--- Exercise input ---

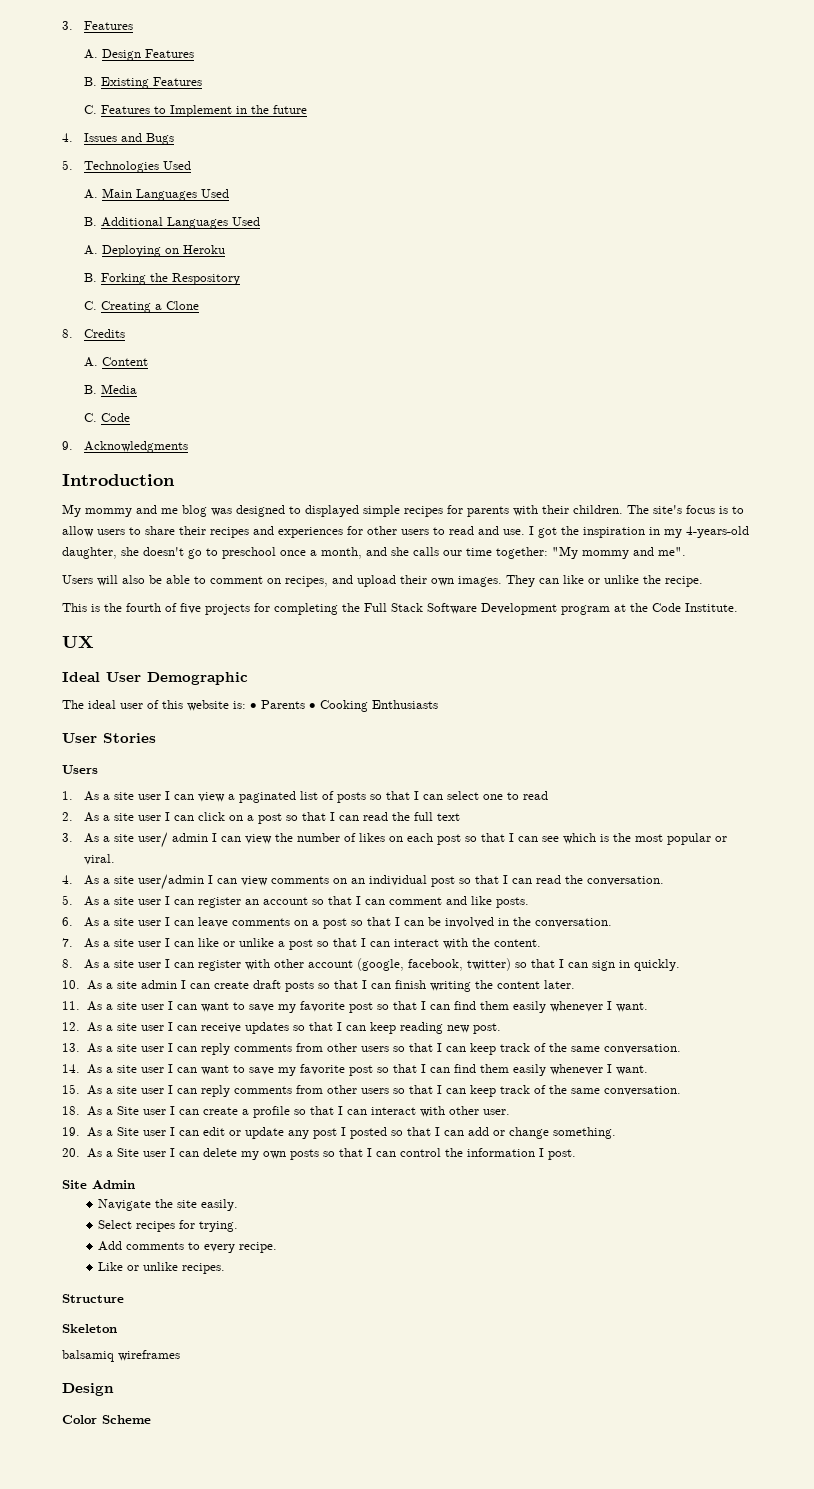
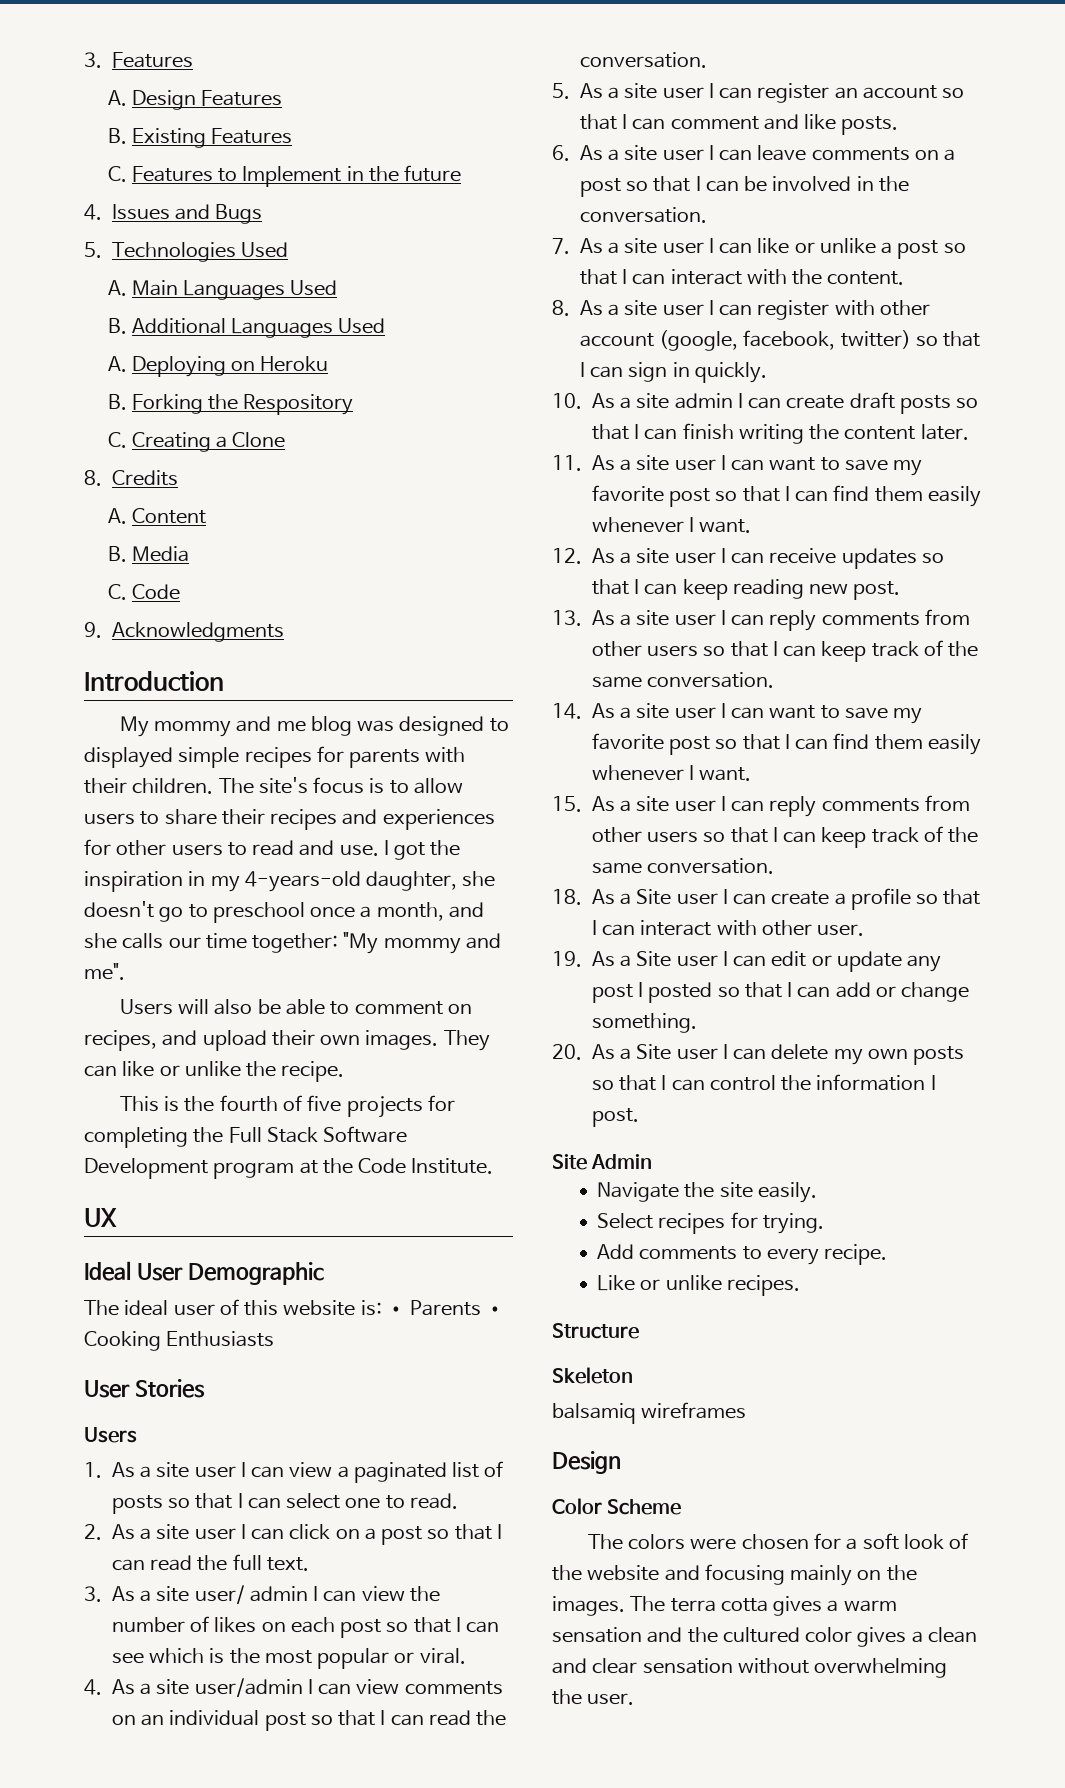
[523,791,549,800] read -> [409,1493,458,1509] read.
[437,813,461,821] text -> [266,1557,309,1571] text.
(151, 1419) none -> [587,1533,969,1550] [552,1564,917,1586] [552,1596,897,1616] [552,1627,977,1647] [552,1658,948,1678] [552,1689,635,1705] // The colors were chosen for a soft look of the website and focusing mainly on the images. The terra cotta gives a warm sensation and the cultured color gives a clean and clear sensation without overwhelming the user.

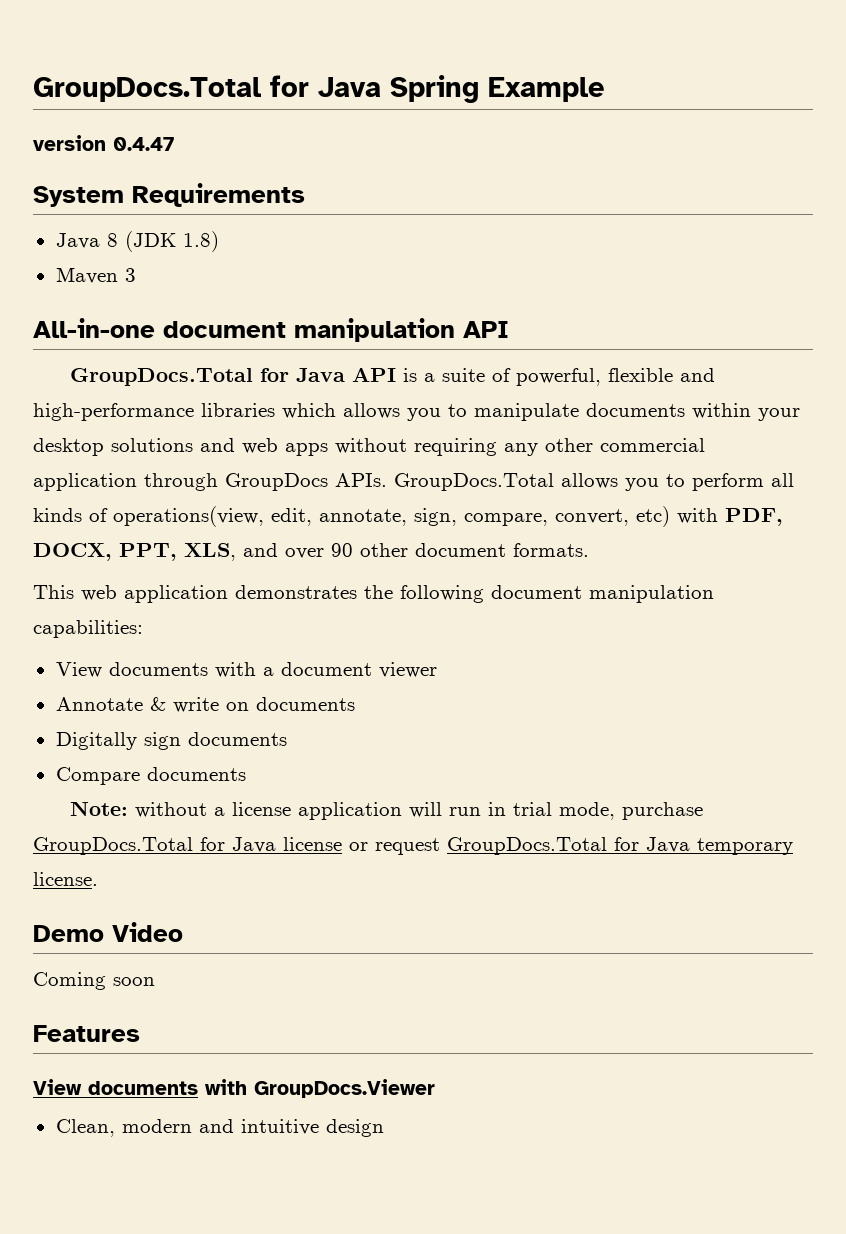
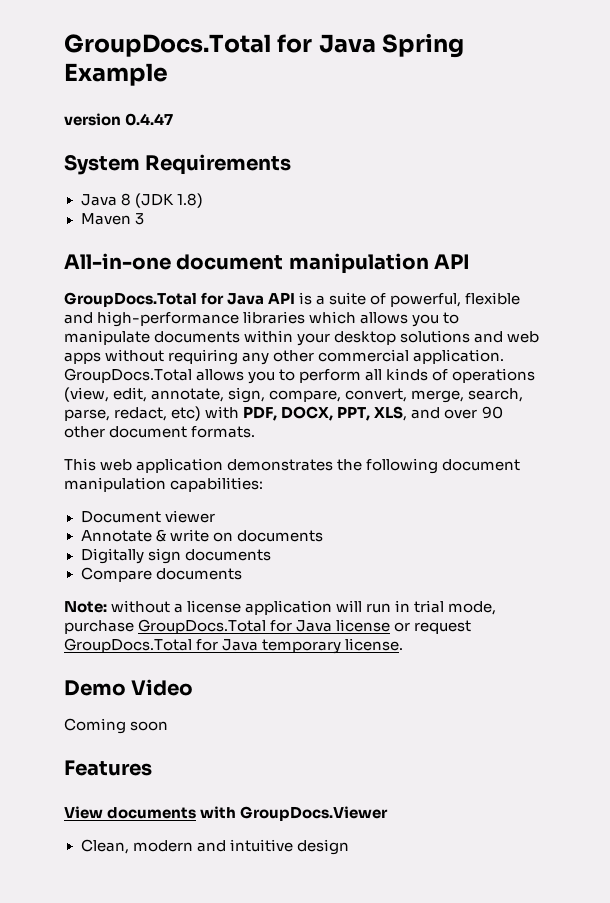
[33,473,387,491] application through GroupDocs APIs. -> [413,349,505,364] application.
[113,506,264,527] operations(view, -> [452,368,536,383] [64,387,109,402] operations (view,
(629, 517) none -> [411,388,524,403] [64,407,168,421] merge, search, parse, redact,
[55,662,372,678] View documents with a document -> [80,511,161,523] Document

---

> What you need to do
Find the line that contains "[437,813,461,821] text ->" and repeat it, along with every line after it to the end of the data, exactly; drop the pictures.

> Response area
[437,813,461,821] text -> [266,1557,309,1571] text.
(151, 1419) none -> [587,1533,969,1550] [552,1564,917,1586] [552,1596,897,1616] [552,1627,977,1647] [552,1658,948,1678] [552,1689,635,1705] // The colors were chosen for a soft look of the website and focusing mainly on the images. The terra cotta gives a warm sensation and the cultured color gives a clean and clear sensation without overwhelming the user.

[33,473,387,491] application through GroupDocs APIs. -> [413,349,505,364] application.
[113,506,264,527] operations(view, -> [452,368,536,383] [64,387,109,402] operations (view,
(629, 517) none -> [411,388,524,403] [64,407,168,421] merge, search, parse, redact,
[55,662,372,678] View documents with a document -> [80,511,161,523] Document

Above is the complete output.